▶ _Try it_:
Please reproduce the lines from the one containing "row 富山県: 5 | 75 | 20 | 2 | 15.00 -> none" through the end of the data below exactly as they stand, and omit all pictures.

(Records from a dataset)

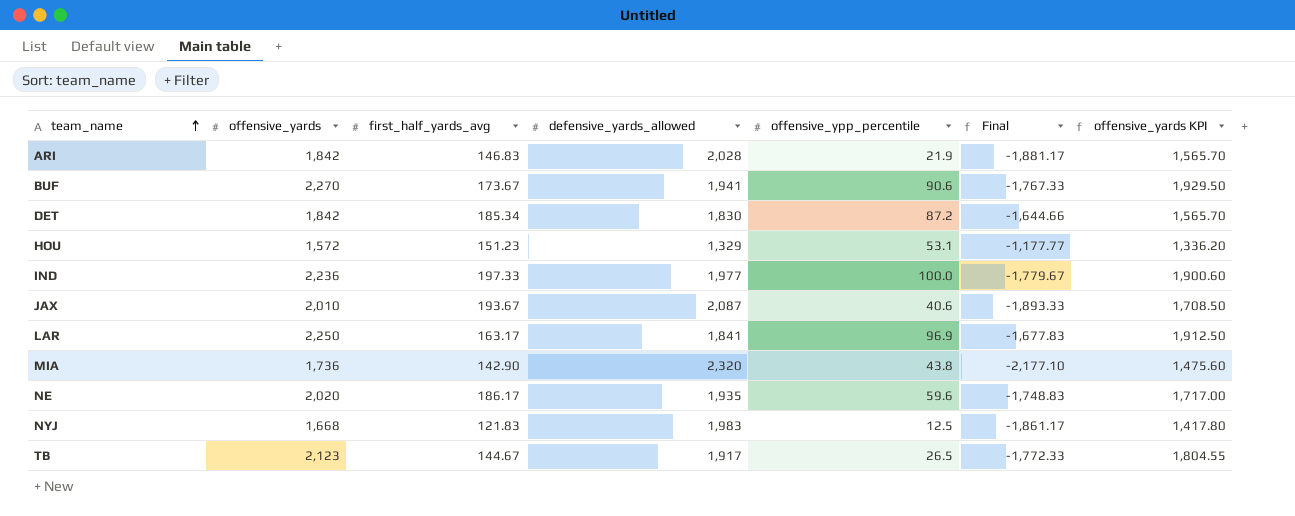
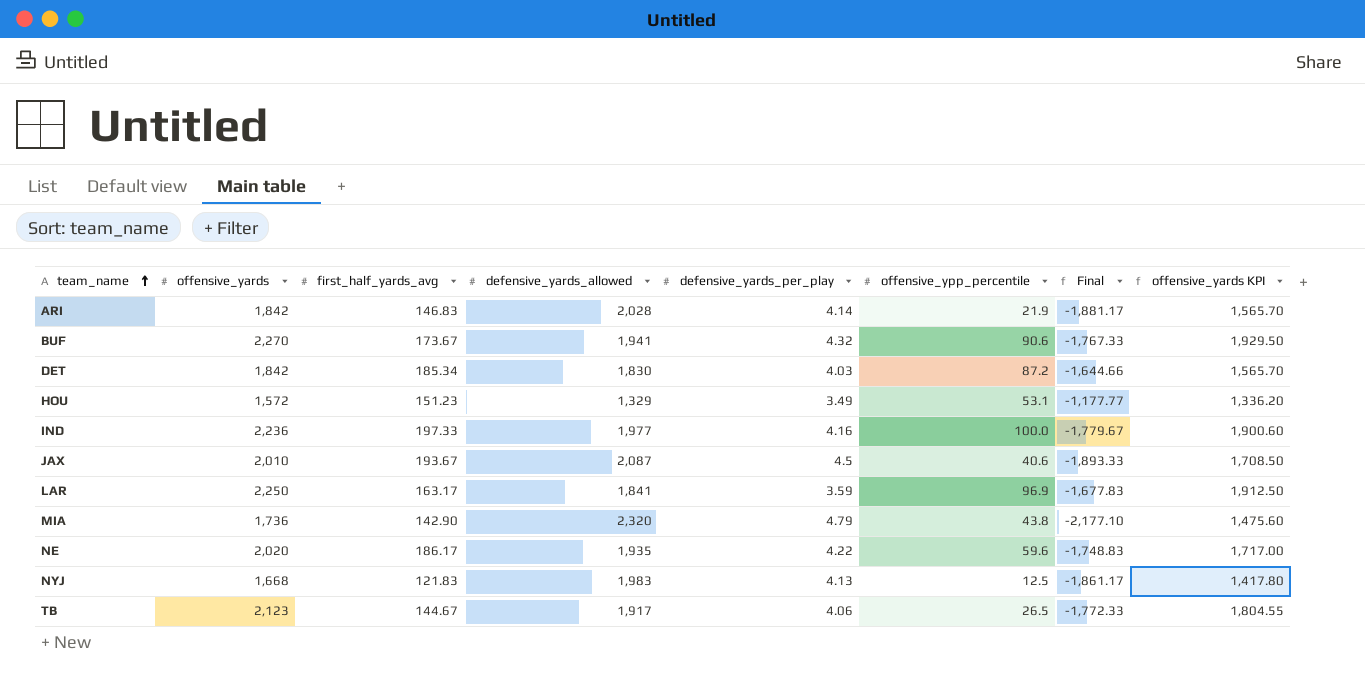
column defensive_yards_per_play | position: none -> 5

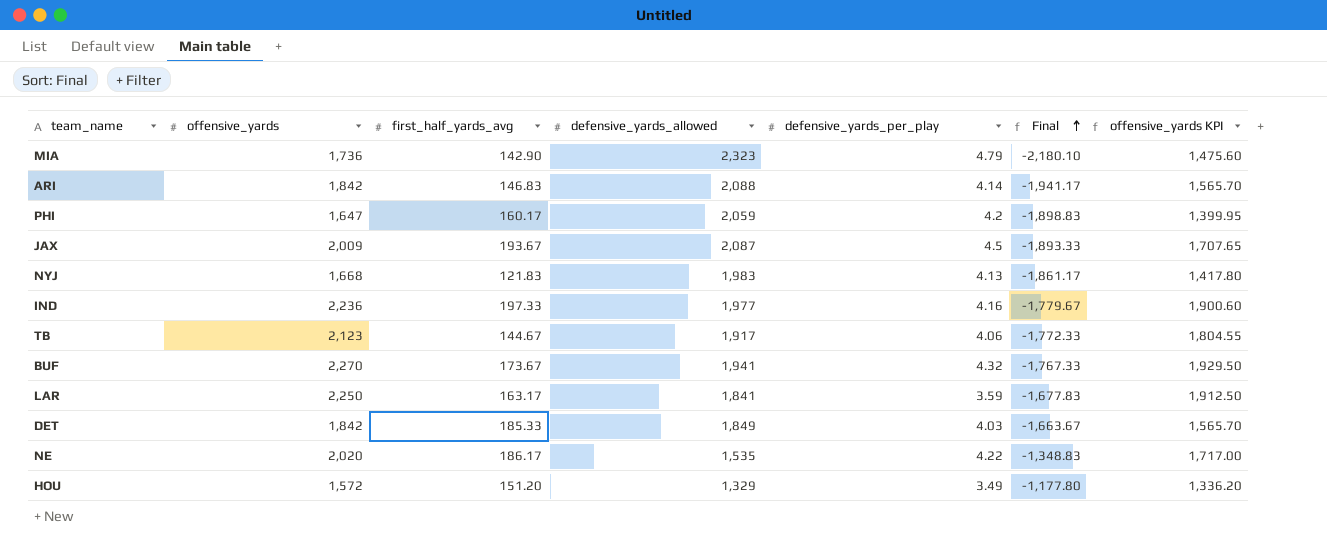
row order: team_name ascending -> Final ascending
column offensive_ypp_percentile | position: 6 -> none
MIA | defensive_yards_allowed: 2,320 -> 2,323
MIA | Final: -2,177.10 -> -2,180.10
ARI | defensive_yards_allowed: 2,028 -> 2,088
ARI | Final: -1,881.17 -> -1,941.17
row PHI: none -> 1,647 | 160.17 | 2,059 | 4.2 | -1,898.83 | 1,399.95
JAX | offensive_yards: 2,010 -> 2,009
JAX | offensive_yards KPI: 1,708.50 -> 1,707.65
DET | first_half_yards_avg: 185.34 -> 185.33
DET | defensive_yards_allowed: 1,830 -> 1,849
DET | Final: -1,644.66 -> -1,663.67
NE | defensive_yards_allowed: 1,935 -> 1,535
NE | Final: -1,748.83 -> -1,348.83
HOU | first_half_yards_avg: 151.23 -> 151.20
HOU | Final: -1,177.77 -> -1,177.80

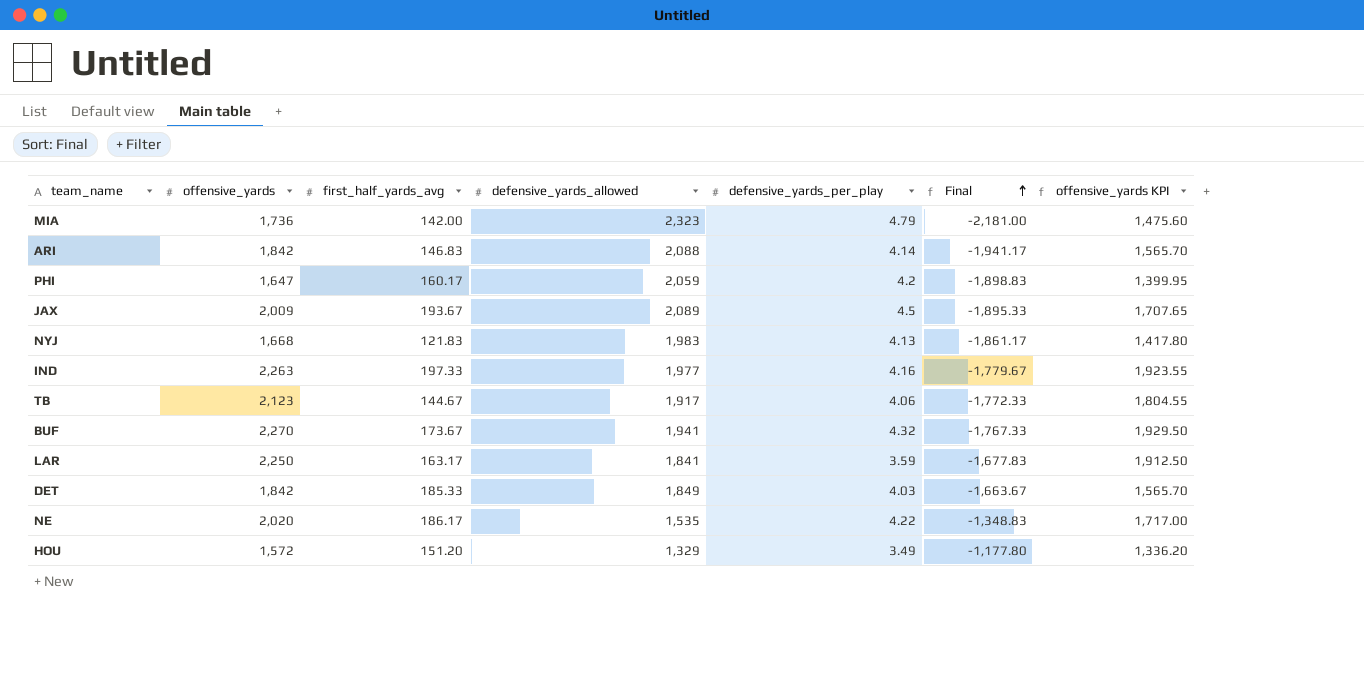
MIA | first_half_yards_avg: 142.90 -> 142.00
MIA | Final: -2,180.10 -> -2,181.00
JAX | defensive_yards_allowed: 2,087 -> 2,089
JAX | Final: -1,893.33 -> -1,895.33
IND | offensive_yards: 2,236 -> 2,263
IND | offensive_yards KPI: 1,900.60 -> 1,923.55

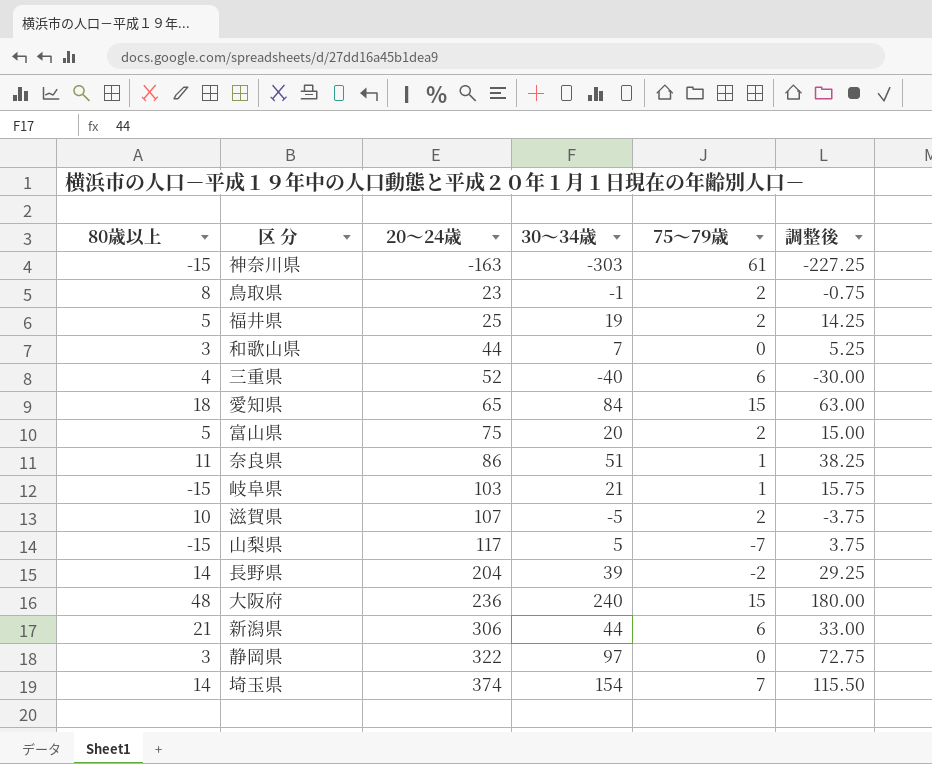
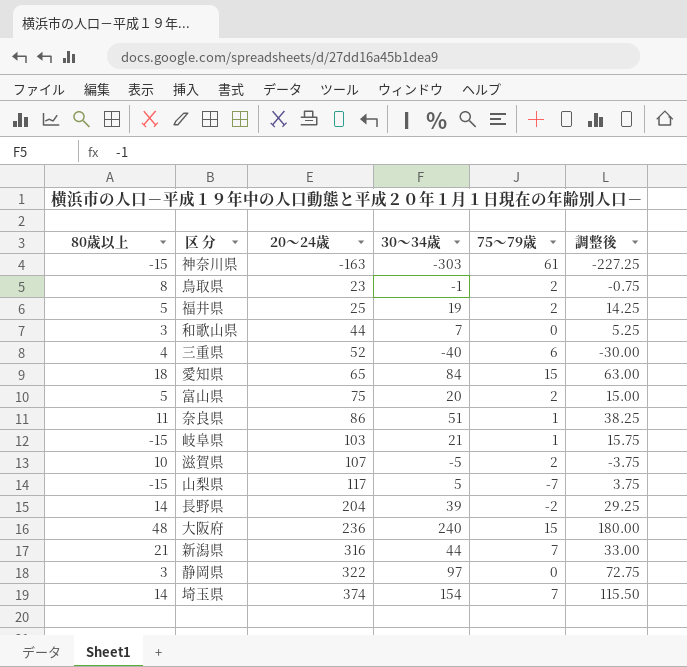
新潟県 | 20～24歳: 306 -> 316
新潟県 | 75～79歳: 6 -> 7

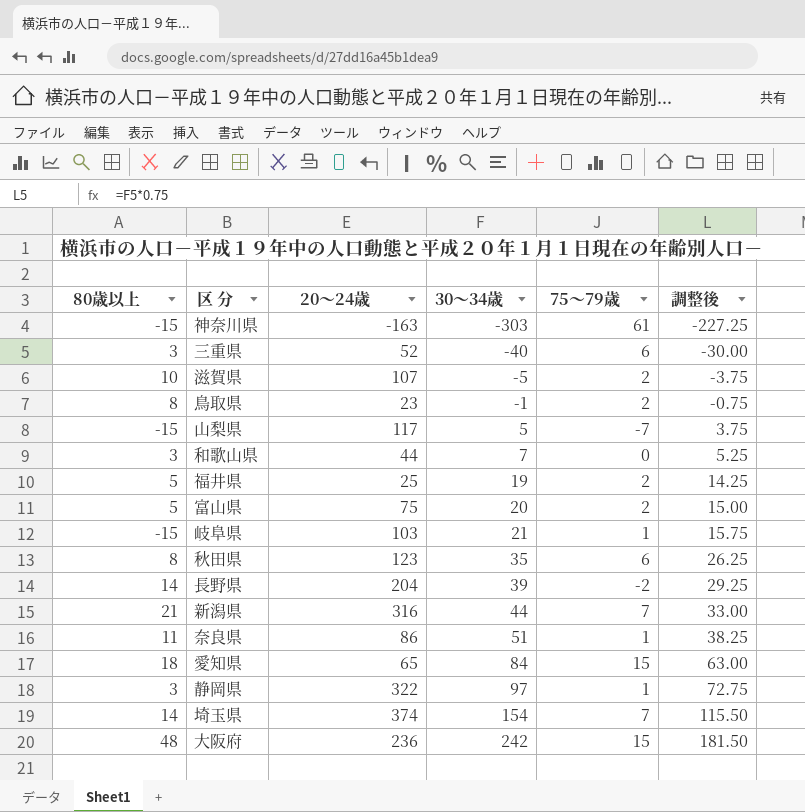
row order: 20～24歳 ascending -> 30～34歳 ascending
三重県 | 80歳以上: 4 -> 3
row 秋田県: none -> 8 | 123 | 35 | 6 | 26.25
静岡県 | 75～79歳: 0 -> 1
大阪府 | 30～34歳: 240 -> 242
大阪府 | 調整後: 180.00 -> 181.50

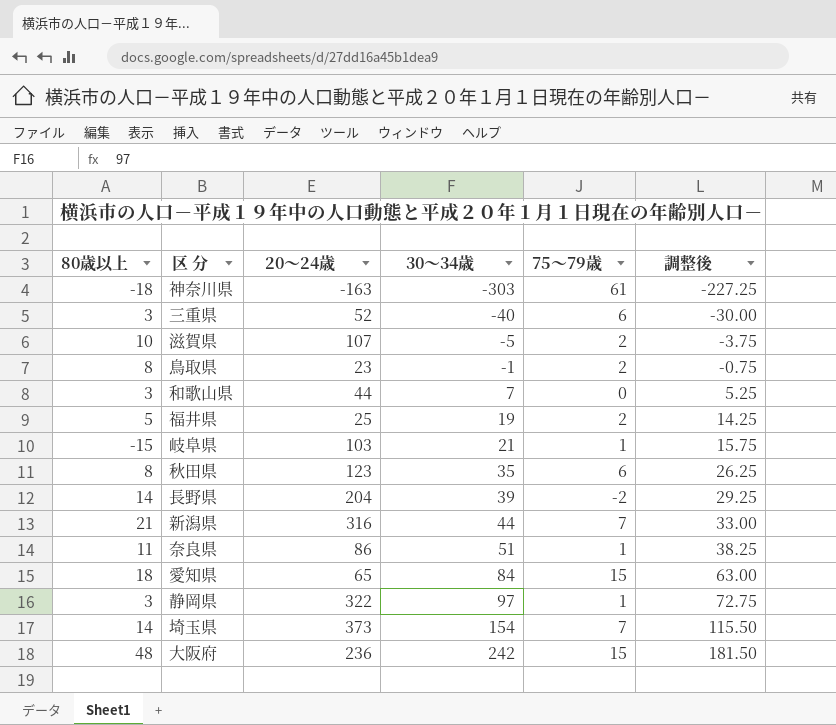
row 山梨県: -15 | 117 | 5 | -7 | 3.75 -> none
row 富山県: 5 | 75 | 20 | 2 | 15.00 -> none
神奈川県 | 80歳以上: -15 -> -18
埼玉県 | 20～24歳: 374 -> 373

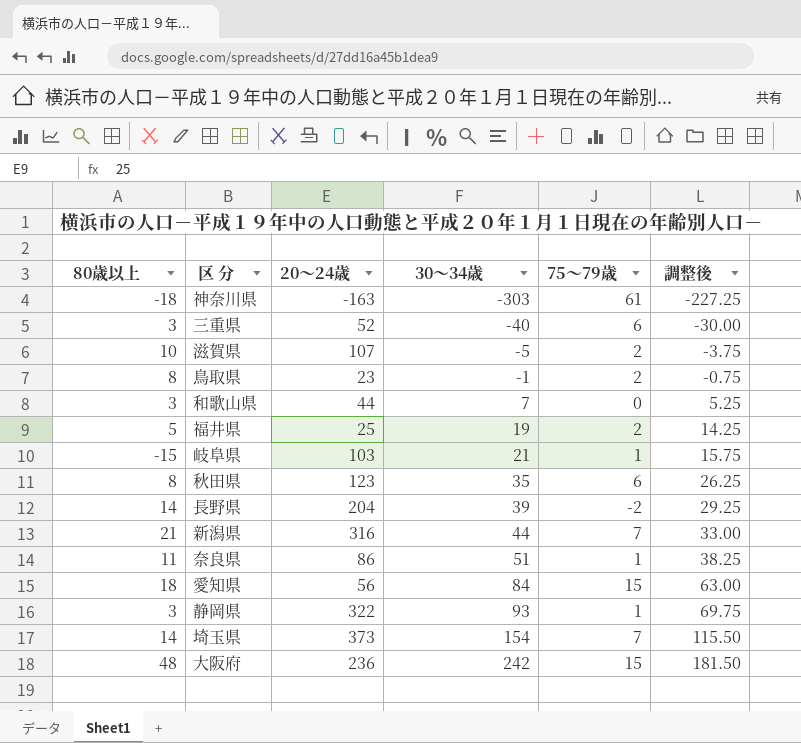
愛知県 | 20～24歳: 65 -> 56
静岡県 | 30～34歳: 97 -> 93
静岡県 | 調整後: 72.75 -> 69.75

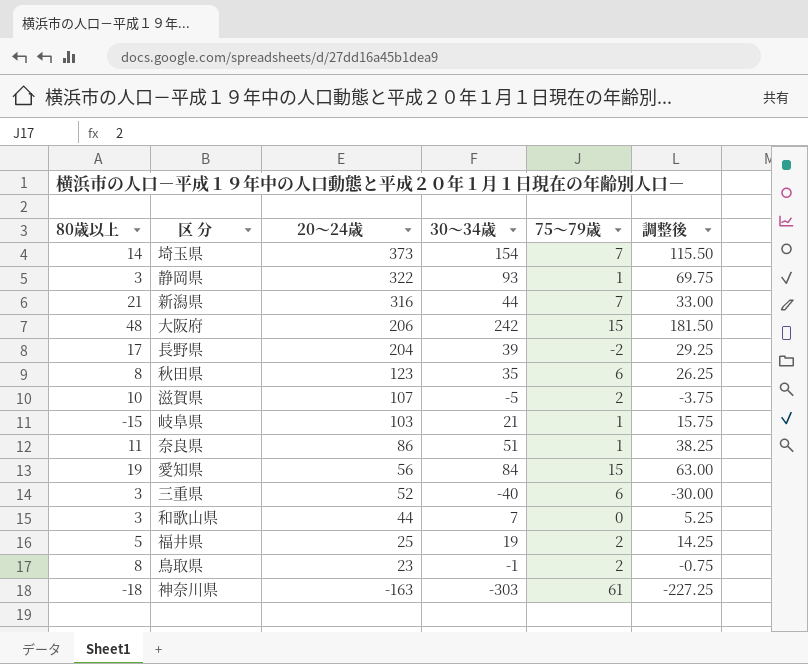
row order: 30～34歳 ascending -> 20～24歳 descending
大阪府 | 20～24歳: 236 -> 206
長野県 | 80歳以上: 14 -> 17
愛知県 | 80歳以上: 18 -> 19

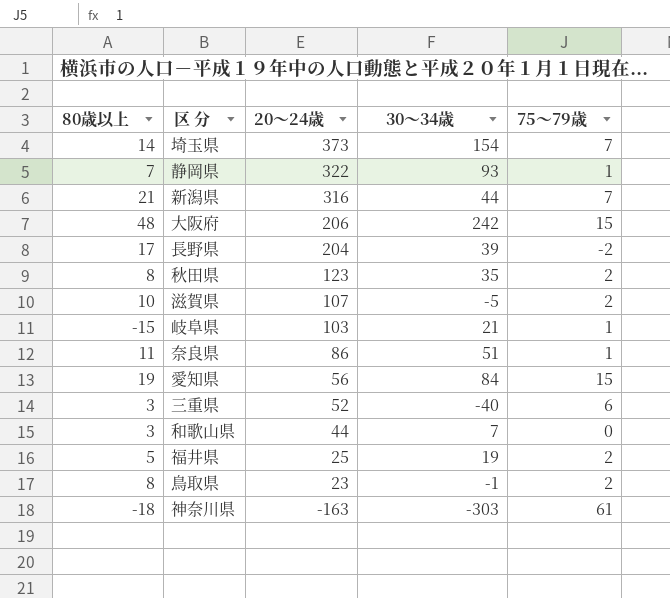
column 調整後 | formula: [30～34歳] * 0.75 -> none
静岡県 | 80歳以上: 3 -> 7
秋田県 | 75～79歳: 6 -> 2

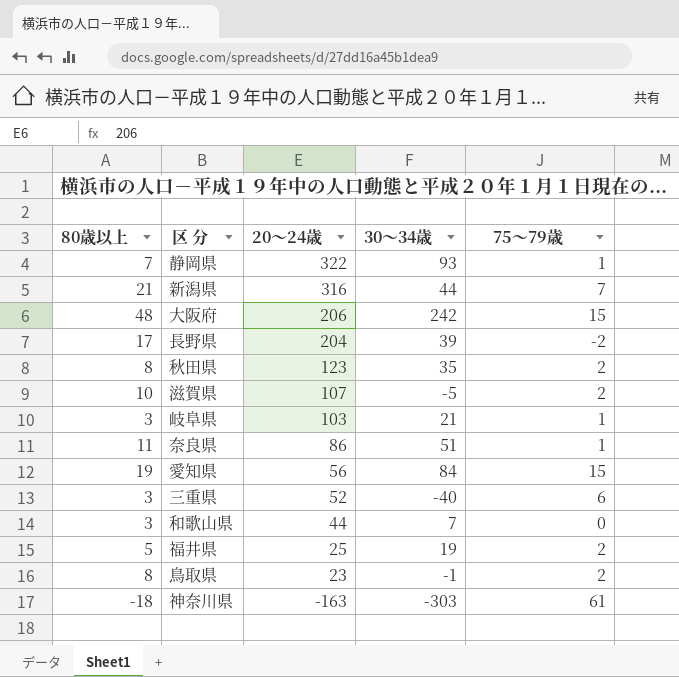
row 埼玉県: 14 | 373 | 154 | 7 -> none
岐阜県 | 80歳以上: -15 -> 3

▶ _Exercise output_:
row 富山県: 5 | 75 | 20 | 2 | 15.00 -> none
神奈川県 | 80歳以上: -15 -> -18
埼玉県 | 20～24歳: 374 -> 373

愛知県 | 20～24歳: 65 -> 56
静岡県 | 30～34歳: 97 -> 93
静岡県 | 調整後: 72.75 -> 69.75

row order: 30～34歳 ascending -> 20～24歳 descending
大阪府 | 20～24歳: 236 -> 206
長野県 | 80歳以上: 14 -> 17
愛知県 | 80歳以上: 18 -> 19

column 調整後 | formula: [30～34歳] * 0.75 -> none
静岡県 | 80歳以上: 3 -> 7
秋田県 | 75～79歳: 6 -> 2

row 埼玉県: 14 | 373 | 154 | 7 -> none
岐阜県 | 80歳以上: -15 -> 3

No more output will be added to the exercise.